Ms Oliver advises new buyers to visit collections, such as those in some libraries, to examine good-quality first editions before making a purchase. It can otherwise be difficult to rate condition. Some dealers worry that because books with mint-condition dust-jackets can fetch up to eight times as much as those without them, unscrupulous sellers may produce fake covers using high-quality colour copiers.

Peter Ellis, part-owner of the Ulysses bookshops, has one shop devoted to first editions. He says experienced collectors will not be fooled by photocopied jackets. "I have not heard of anybody sold a fake as a real one."

The enthusiastic collector who wants to take a long-shot punt may do well collecting from new, but another option is to trawl second-hand bookshops, armed with a copy of the secondhand bookseller's bible, Modern First Editions by Joseph Connolly (Little, Brown & Co.).

Malcolm Hornsby runs a bookshop in Loughborough, where first editions often pass through his hands. He advises caution: "First editions go down as well as up, and they have waves. The rising stars of 20 years ago are in some cases diminishing in value, and you can't get the same money for them. It's an inflated market, and some books are going for huge prices, and books which once cost a fortune you can't give away now.

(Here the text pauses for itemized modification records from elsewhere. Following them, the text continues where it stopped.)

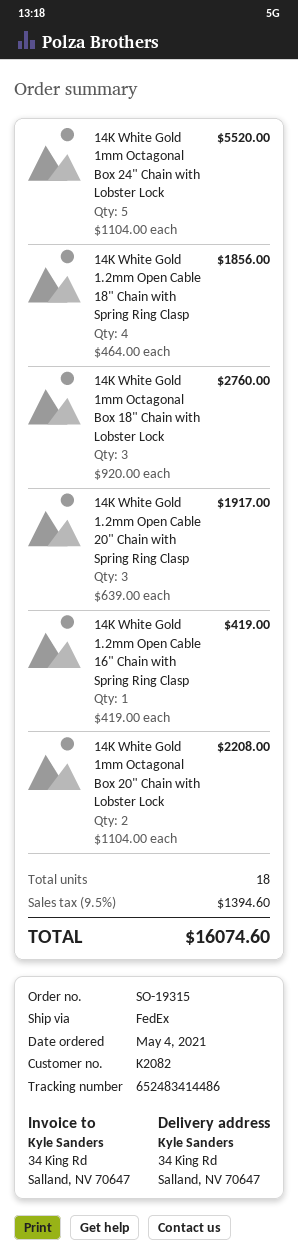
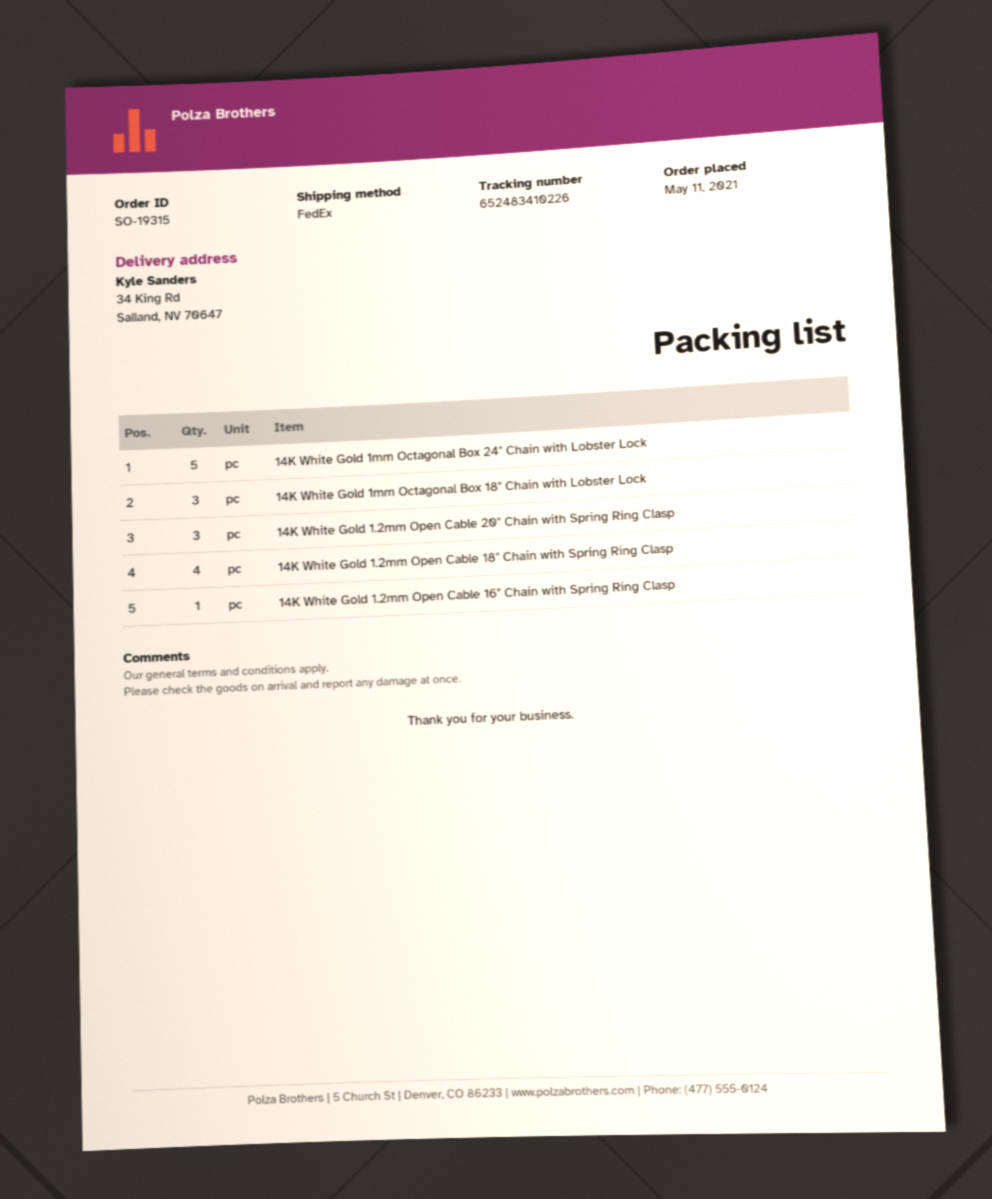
order date: 2021-05-04 -> 2021-05-11
tracking number: 652483414486 -> 652483410226
14K White Gold 1mm Octagonal Box 20" Chain with Lobster Lock: 2 -> none

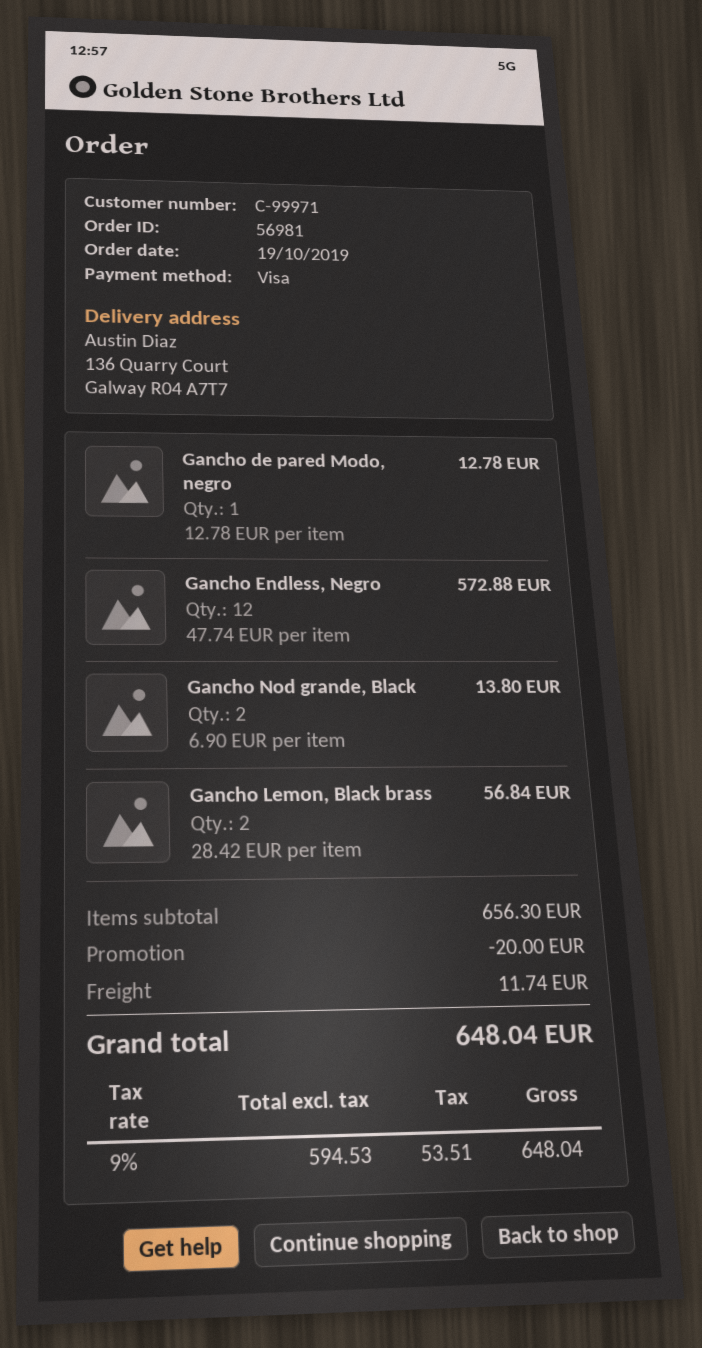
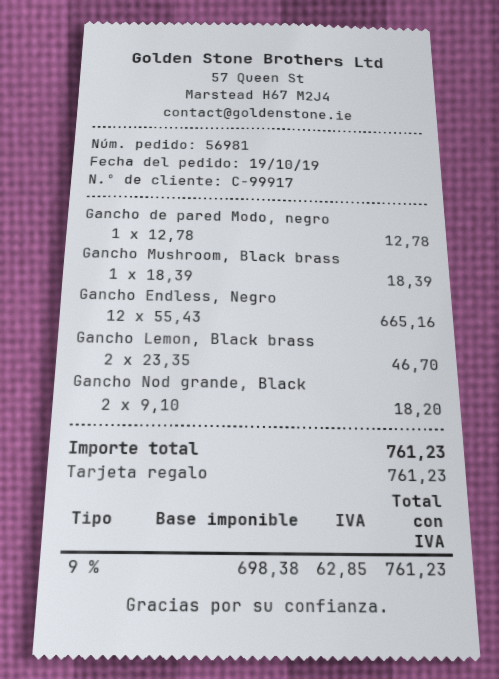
customer number: C-99971 -> C-99917
payment method: Visa -> gift card
Gancho Endless, Negro: 12 x 47.74 = 572.88 -> 12 x 55.43 = 665.16
Gancho Nod grande, Black: 2 x 6.90 = 13.80 -> 2 x 9.10 = 18.20
Gancho Lemon, Black brass: 2 x 28.42 = 56.84 -> 2 x 23.35 = 46.70
Gancho Mushroom, Black brass: none -> 1 x 18.39 = 18.39
discount: 20.00 -> none
shipping: 11.74 -> none
net: 594.53 -> 698.38
tax: 9% = 53.51 -> 9% = 62.85
total: 648.04 -> 761.23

"I am laying by signed copies of Margaret Atwood novels, which will be looked at in 20 years the same way as Angela Carter is now. You can buy your first editions through collectors or specialist dealers and pay the top price, and you can get what you want. But every secondhand bookseller has books which are not on display, because of the risk of being fingered, so ask."

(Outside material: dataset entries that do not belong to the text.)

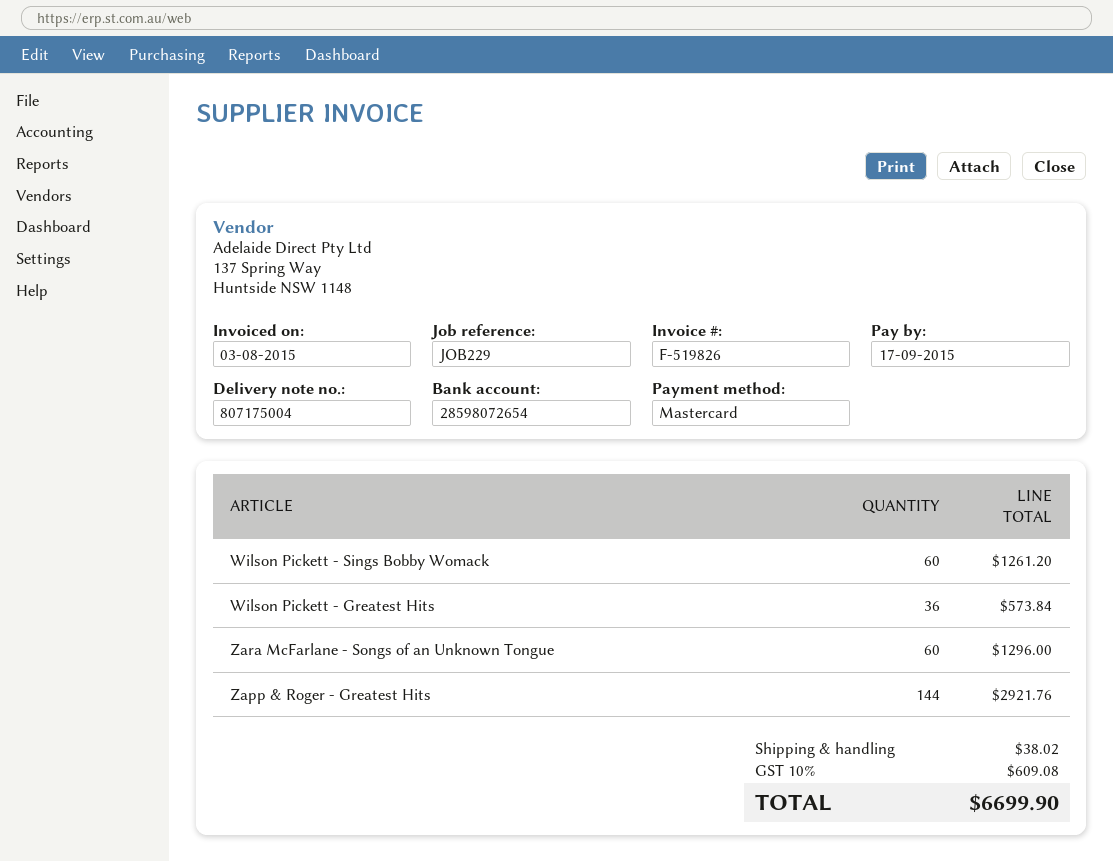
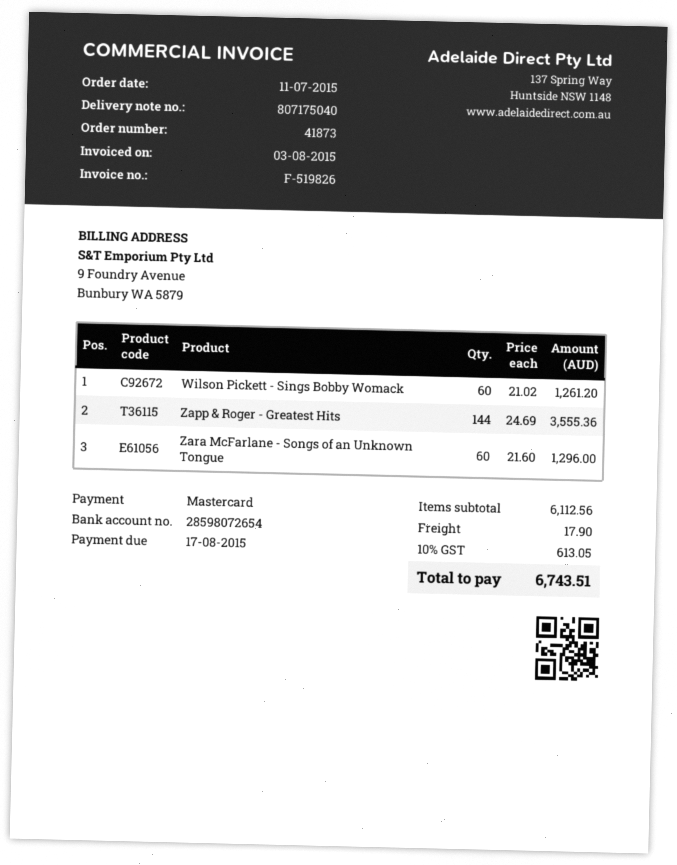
delivery note number: 807175004 -> 807175040
due date: 2015-09-17 -> 2015-08-17
Wilson Pickett - Greatest Hits: 36 for 573.84 -> none
Zapp & Roger - Greatest Hits: 144 for 2921.76 -> 144 for 3555.36
shipping: 38.02 -> 17.90
tax: 10% = 609.08 -> 10% = 613.05
total: 6699.90 -> 6743.51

First editions under the hammer

Sotheby's of New Bond Street, London W1 (0171-493 8080), has frequent sales of first editions; the next is on 9 November. Christie's of Old Brompton Road, London SW7 (0171-581 7611), holds two sales of first editions a year, with the next on 17 November. At Phillips of New Bond Street (0171- 629 6602), monthly general sales usually contain first editions; the next is on 9 December. Bonhams of Montpelier Street, London SW7 (0171-584 9161), holds five sales a year of first editions; the next is on 31 January. Ulysses booksellers of Museum Street, London WC1 (0171-831 1600), and Bertram Rota of Langley Court, Covent Garden WC2 (0171-836 0723), specialise in first editions.